Angkor wat

Angkor wat

Thursday, February 4, 2010

Janaki miss- a tribute

'Janaki miss' as we called her, taught Carnatic vocal music in her tiny house at the end of an even tinier gully. Some of the richer students frequently drove right up to the house with a flourish, only to realise that there was a price to pay, it was practically impossible to reverse. Most of us walked up, and we could hear the strains of a very loud and lusty sa re ga ma from the very junior batches floating down two roads atleast. Janaki miss was a very warm and fiery person, when you first joined you'd be minorly bullied, but with time all of us settled into various levels of comfort with her. I was particularly fond of her, and she of me, so that we often spent the post class times with her talking about various people none of whom i knew, but would nod vigorously if asked 'and then this happened with- you know so and so?' with a glare. This, knowing that a no would lead to an impossibly complicated explanation of who is connected how to who and i'd get even more mixed up! Bangalore is still provincial in many ways, and within the same areas it is routine for older people to assume that everyone knows everyone else, meaning their family scandals and peculiarities inclusive :)

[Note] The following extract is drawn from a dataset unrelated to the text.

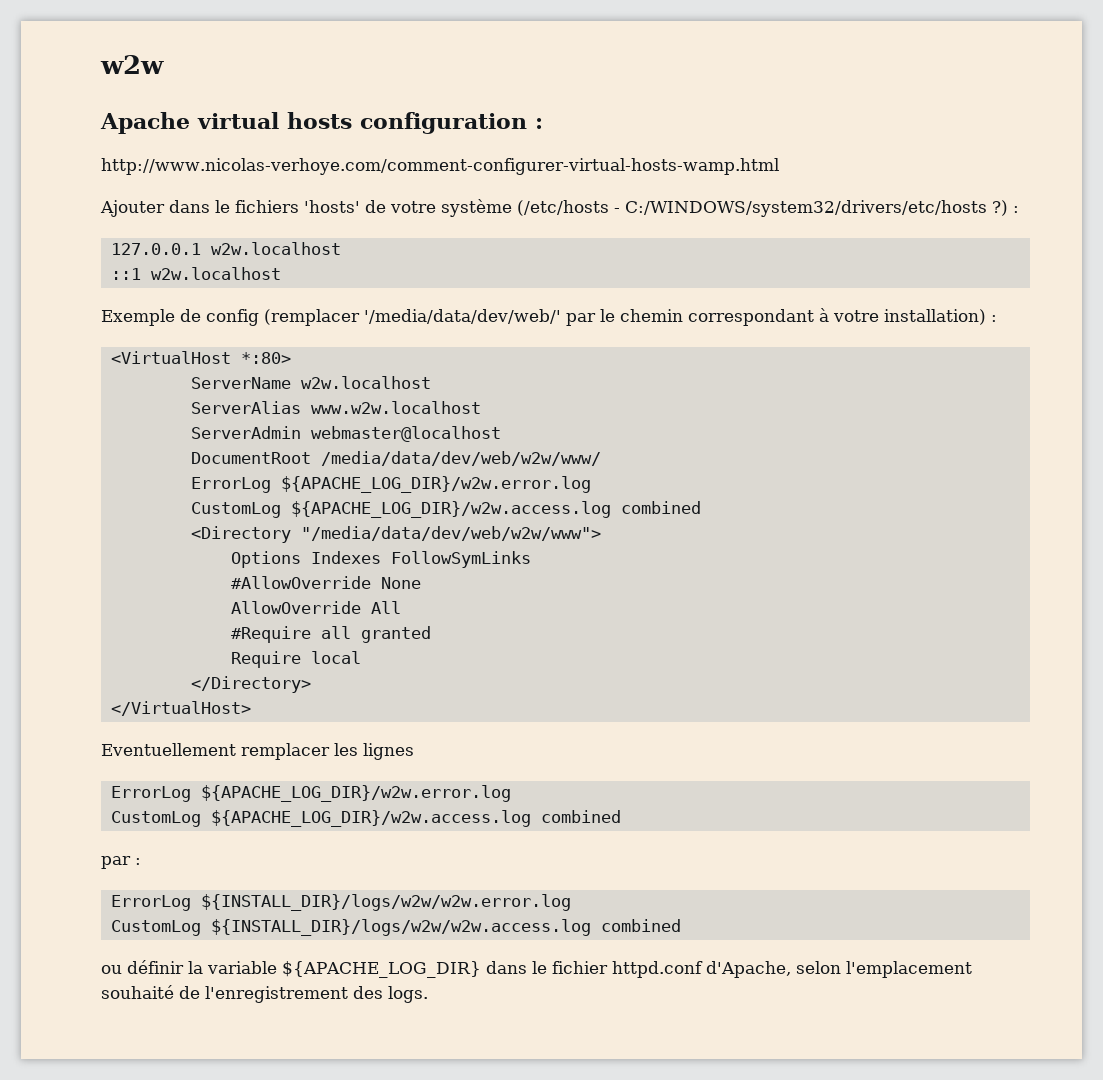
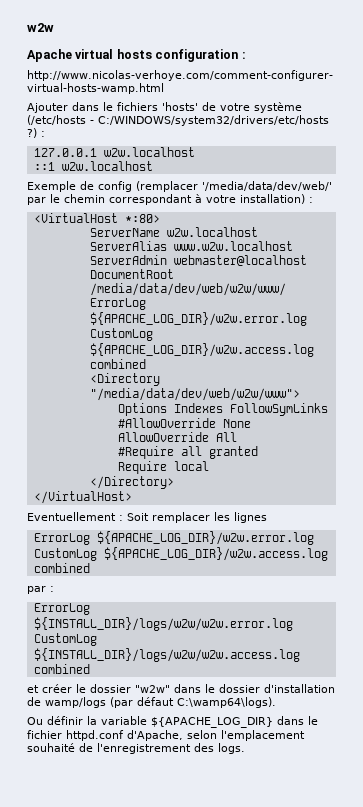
(236, 749) none -> [119,513,149,521] : Soit
[101,965,122,974] ou -> [27,684,335,693] [27,697,276,708] [27,717,43,725] et créer le dossier "w2w" dans le dossier d'installation de wamp/logs (par défaut C:\wamp64\logs). // Ou

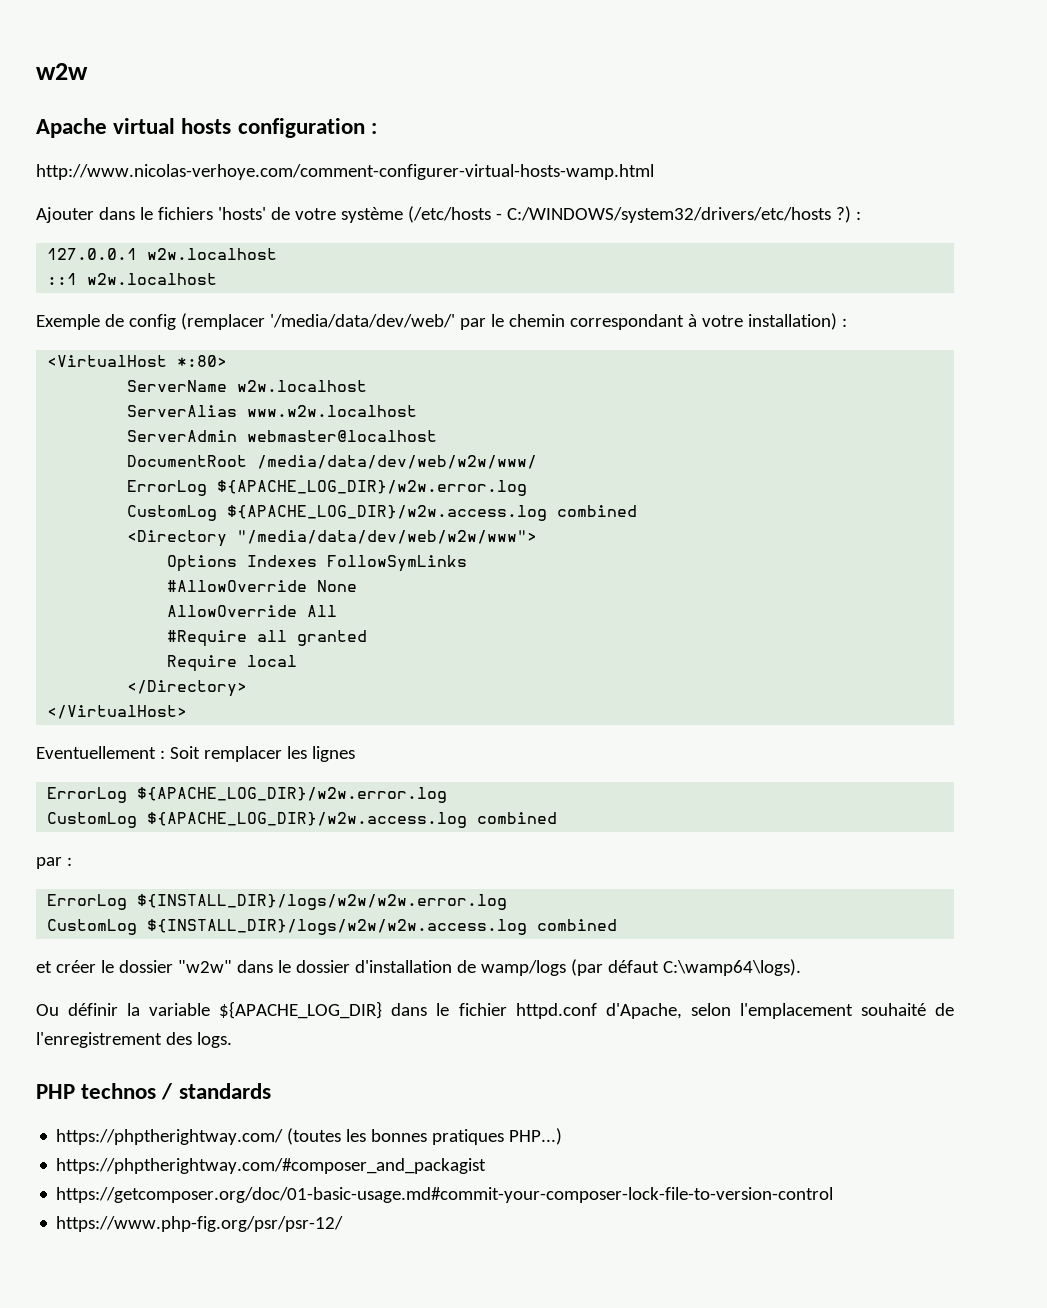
(245, 748) none -> [36,1083,271,1100] [56,1128,563,1145] [56,1158,487,1174] [56,1187,834,1203] [56,1216,344,1232] // PHP technos / standards // https://phptherightway.com/ (toutes les bonnes pratiques PHP...) // https://phptherightway.com/#composer_and_packagist // https://getcomposer.org/doc/01-basic-usage.md#commit-your-composer-lock-file-to-version-control // https://www.php-fig.org/psr/psr-12/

It was an uphill task for a single woman in the sixties with a clear talent in music to realise that she had to earn her living by it, assuming she wanted to live. Though to me it seemed unforgivable for any family to put a daughter or sister in that position, she was very matter of fact about it after all these years. Music was her passion, and perhaps to overcome the loneliness her days were crowded from 7 am to 7 pm with classes, and many of her students would also bring in supplies, stay to chat and of course, update her on the latest neighbourhood gossip :) She had strong and clear opinions on things- the etv newsreader was good, the dd one hopeless (never trust a man who smiles so much), the temple in front of the gully was good, the new student was good but her parents interfered too much, whereas the older lady who'd just joined would never get a grasp on swaras but was very keen nonetheless. but then what can you expect from a shetty? they just had too much money, so their parents make them feel they can buy everything. This blatant generalisation no doubt born of her generation was completely in contrast to her attitude in taking students though. anyone interested was welcome, she had no dresscode, jeans, salwar kameez, skitrs, upto you. all she wanted was a genuine interest and some progress to show for it. The mad hour to hour scheduling of course meant a compromise on time per head and therefore on quality, but people were welcome to come by later if free and just hang around and learn things. She certainly had a sense of humour, and some funny incident would get her smiling ear to ear and cutting the vegetables with that much more gusto, while they were serenaded by mohana or kalyani! an off tune even in a crowd would be instantly caught by her sharp ears and lead to much knife waving causing those nearest to back off nervously..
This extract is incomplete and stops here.